Alternatives considered:

  • Compare embeddings first and apply spoof/no-face checks afterward. This was rejected because a spoofed input could still be granted access before the invalid status is considered.
  • Treat spoof detection as UI-only feedback. This was rejected because the access decision must be enforced in the backend business-logic path, not only displayed in the interface.
  • Store spoof/no-face attempts for later review but continue matching embeddings. This was rejected because logging alone would not prevent an access grant.

Consequences and tradeoffs:

  • Positive: Provides a first line of defense against basic photo/screen presentation attacks, independent of how similar the resulting embedding might be to a legitimate user's embedding.
  • Positive: The check is provider-agnostic — any provider that implements the interface can plug in its own liveness/spoof detection logic without business logic needing to change.
  • Negative: The strength of this protection depends entirely on the quality of the liveness/spoof signal produced by the concrete provider.

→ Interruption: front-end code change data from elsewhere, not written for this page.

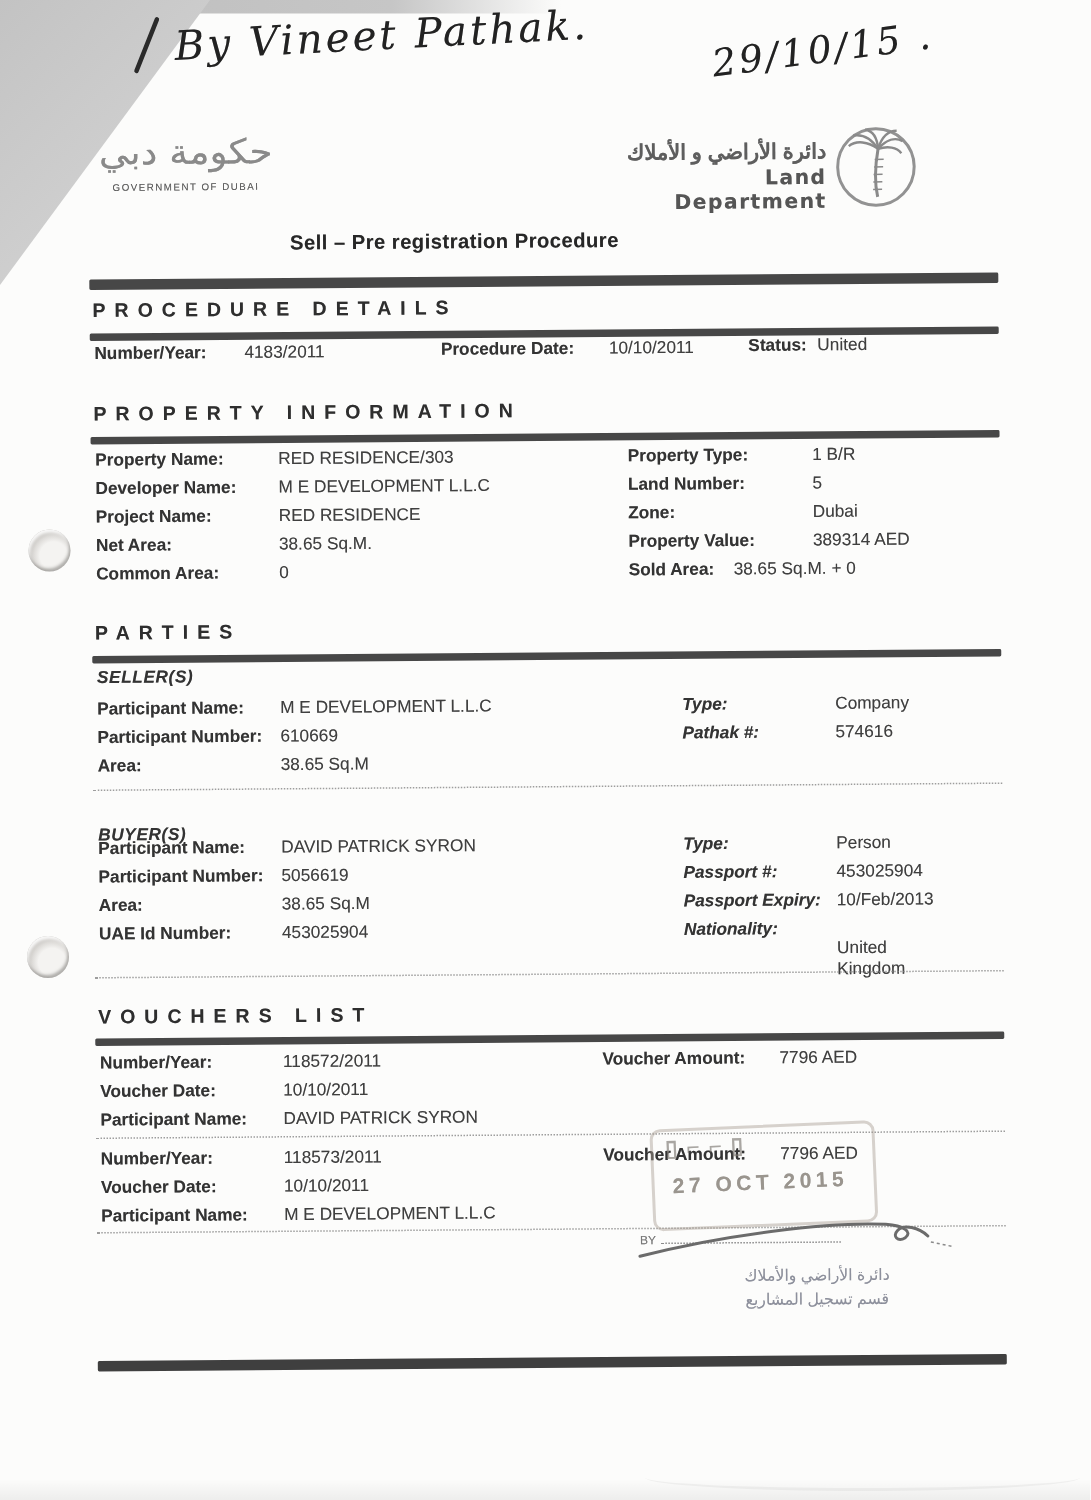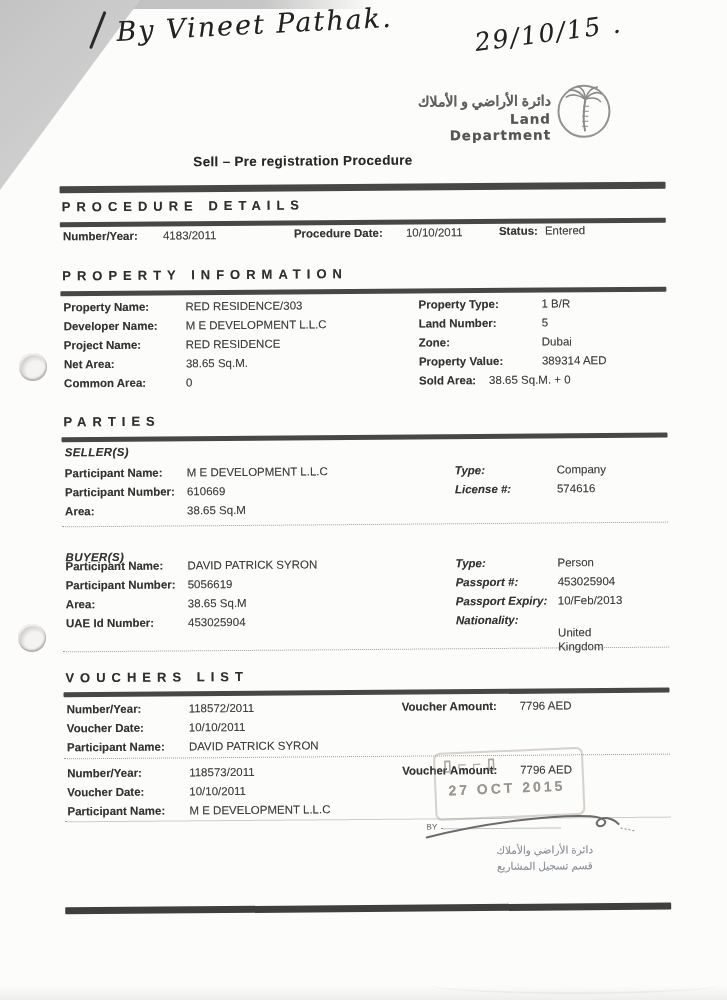--- a/index.html
+++ b/index.html
@@ -90,6 +90,10 @@
     <div class="hw hw-name">By Vineet Pathak.</div>
     <div class="hw hw-date">29/10/15 .</div>
 
+    <div class="govt-logo">
+      <div class="govt-ar">حكومة دبي</div>
+      <div class="govt-en">GOVERNMENT OF DUBAI</div>
+    </div>
 
     <div class="dept-logo">
       <div class="dept-ar" dir="rtl">دائرة الأراضي و الأملاك</div>

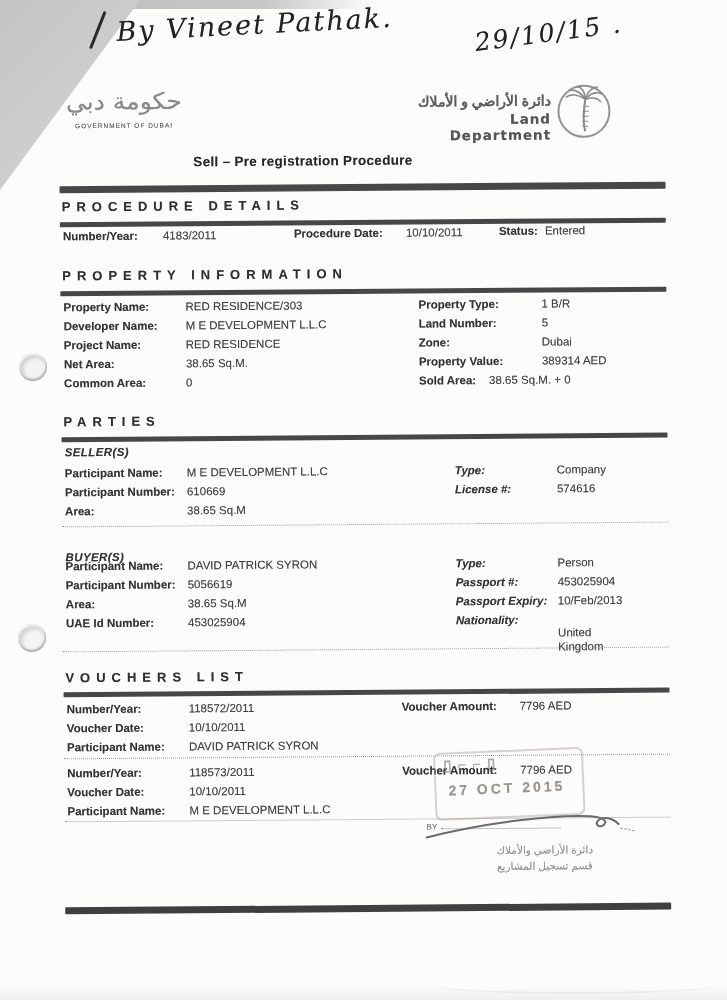--- a/index.html
+++ b/index.html
@@ -124,7 +124,7 @@
       <span class="lbl" style="width:112px;">Procedure Date:</span><span class="val">10/10/2011</span>
     </div>
     <div class="proc-field" style="left:501px;top:226px;">
-      <span class="lbl" style="width:46px;">Status:</span><span class="val">Entered</span>
+      <span class="lbl" style="width:46px;">Status:</span><span class="val">United</span>
     </div>
 
     <div class="sec-head" style="top:266px;">PROPERTY INFORMATION</div>

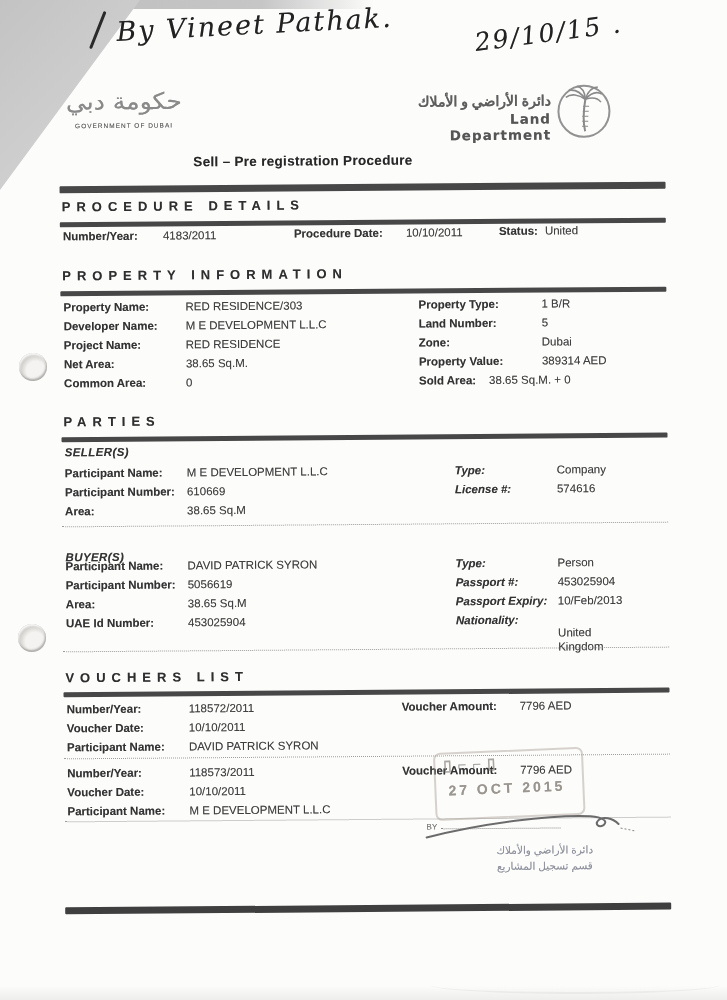--- a/index.html
+++ b/index.html
@@ -156,7 +156,7 @@
     </div>
     <div class="fblock w102" style="left:455px;top:462px;">
       <div class="frow"><span class="lbl">Type:</span><span class="val">Company</span></div>
-      <div class="frow"><span class="lbl">License #:</span><span class="val">574616</span></div>
+      <div class="frow"><span class="lbl">Pathak #:</span><span class="val">574616</span></div>
     </div>
 
     <div class="dotted" style="top:524px;"></div>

A weak or bypassable liveness check in the underlying provider would silently weaken this protection.
  • Negative: This decision does not address more sophisticated attacks (e.g. video replay or 3D masks); QR-002 and QRT-002 are explicitly scoped to static 2D photo/screen presentation attacks only.

Quality requirements addressed:

  • QR-002 (Resistance to Static Photo Spoofing) — directly addressed. This is the architectural decision that QRT-002 verifies (rejection of "spoof" and "no_face" status codes, and rejection of low-similarity embeddings, before access can be granted). See QR-002.